BEGIN DATA RECORDS

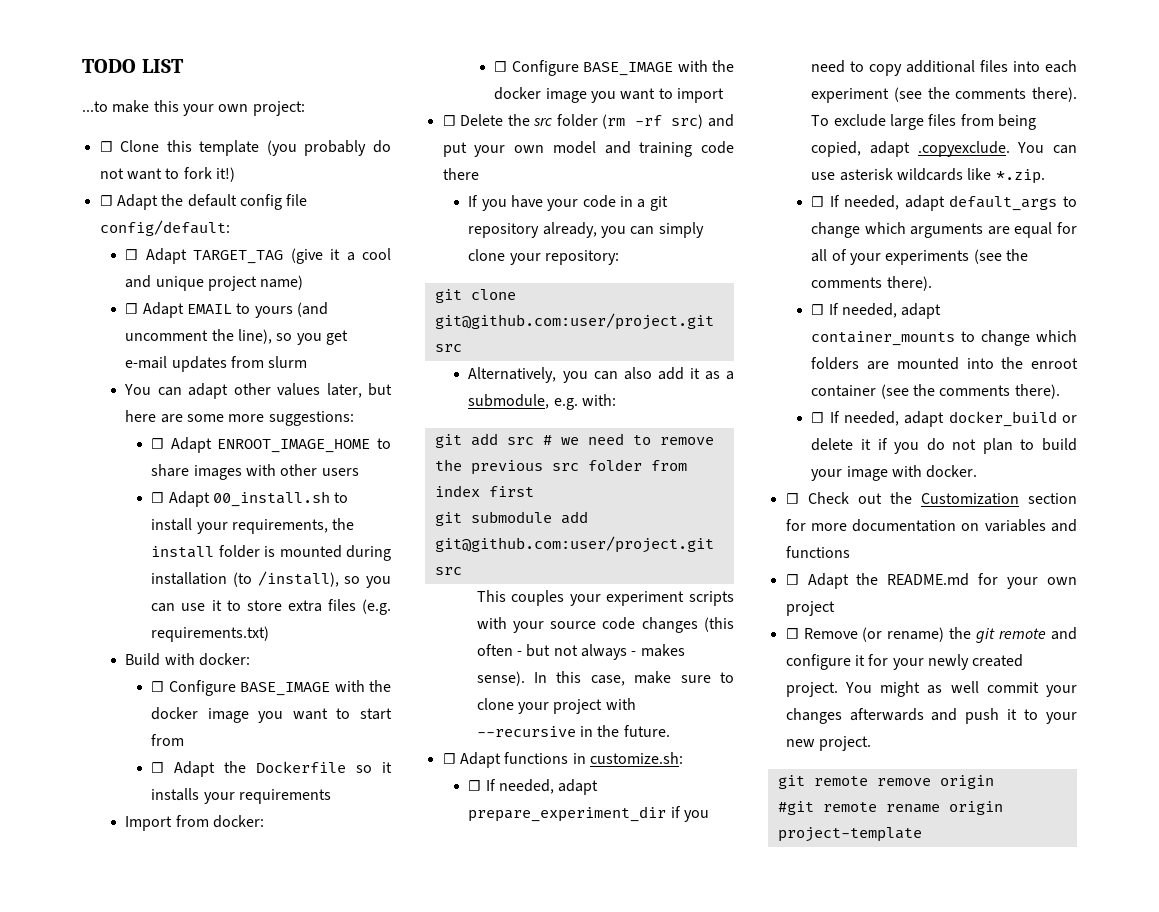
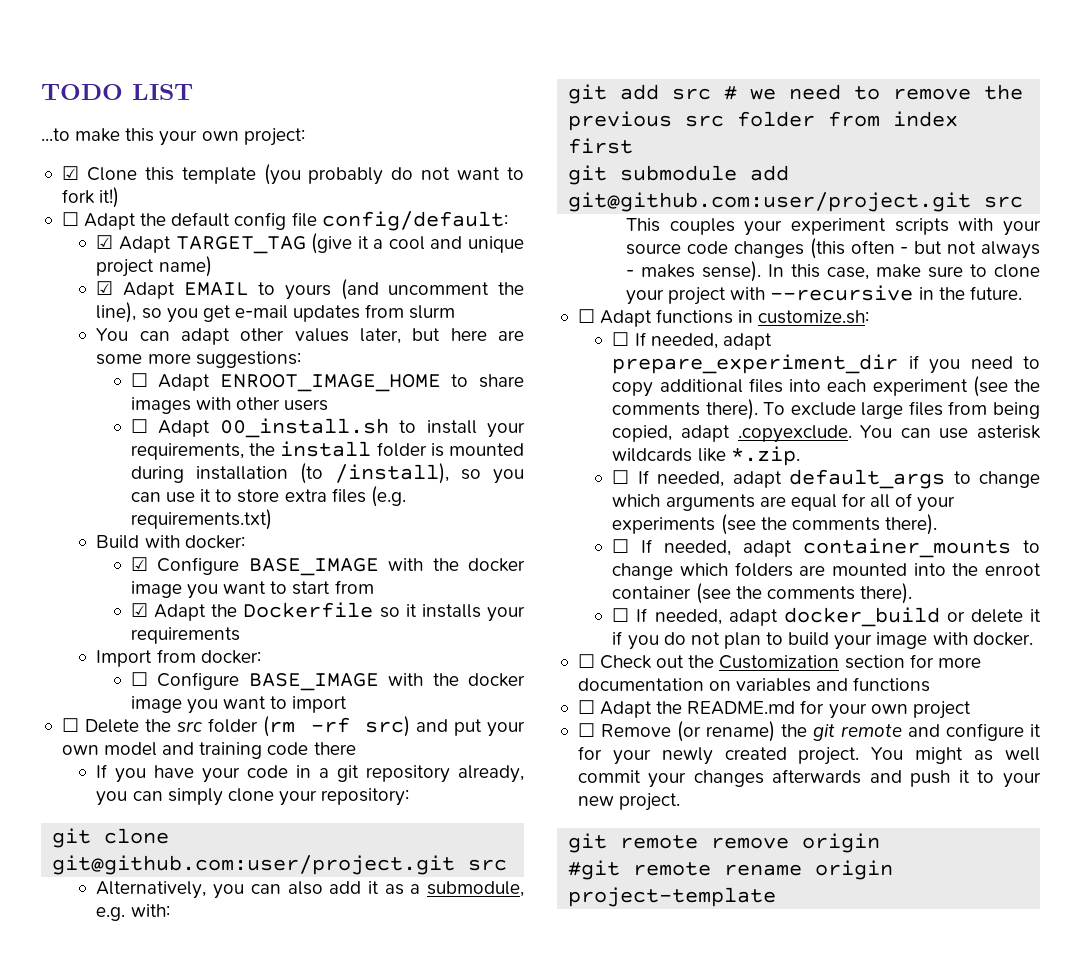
- ☐ Clone this template (you probably do not want to fork it!)
+ ☑ Clone this template (you probably do not want to fork it!)
- ☐ Adapt TARGET_TAG (give it a cool and unique project name)
+ ☑ Adapt TARGET_TAG (give it a cool and unique project name)
- ☐ Adapt EMAIL to yours (and uncomment the line), so you get e-mail updates from slurm
+ ☑ Adapt EMAIL to yours (and uncomment the line), so you get e-mail updates from slurm
- ☐ Configure BASE_IMAGE with the docker image you want to start from
+ ☑ Configure BASE_IMAGE with the docker image you want to start from
- ☐ Adapt the Dockerfile so it installs your requirements
+ ☑ Adapt the Dockerfile so it installs your requirements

END DATA RECORDS

▶ _WHAT NEEDS TO BE DONE_:
Exactly the lines from the one containing "- ☐ Adapt EMAIL" through the final line above, and only those, should be given again.

▶ _RESULT_:
- ☐ Adapt EMAIL to yours (and uncomment the line), so you get e-mail updates from slurm
+ ☑ Adapt EMAIL to yours (and uncomment the line), so you get e-mail updates from slurm
- ☐ Configure BASE_IMAGE with the docker image you want to start from
+ ☑ Configure BASE_IMAGE with the docker image you want to start from
- ☐ Adapt the Dockerfile so it installs your requirements
+ ☑ Adapt the Dockerfile so it installs your requirements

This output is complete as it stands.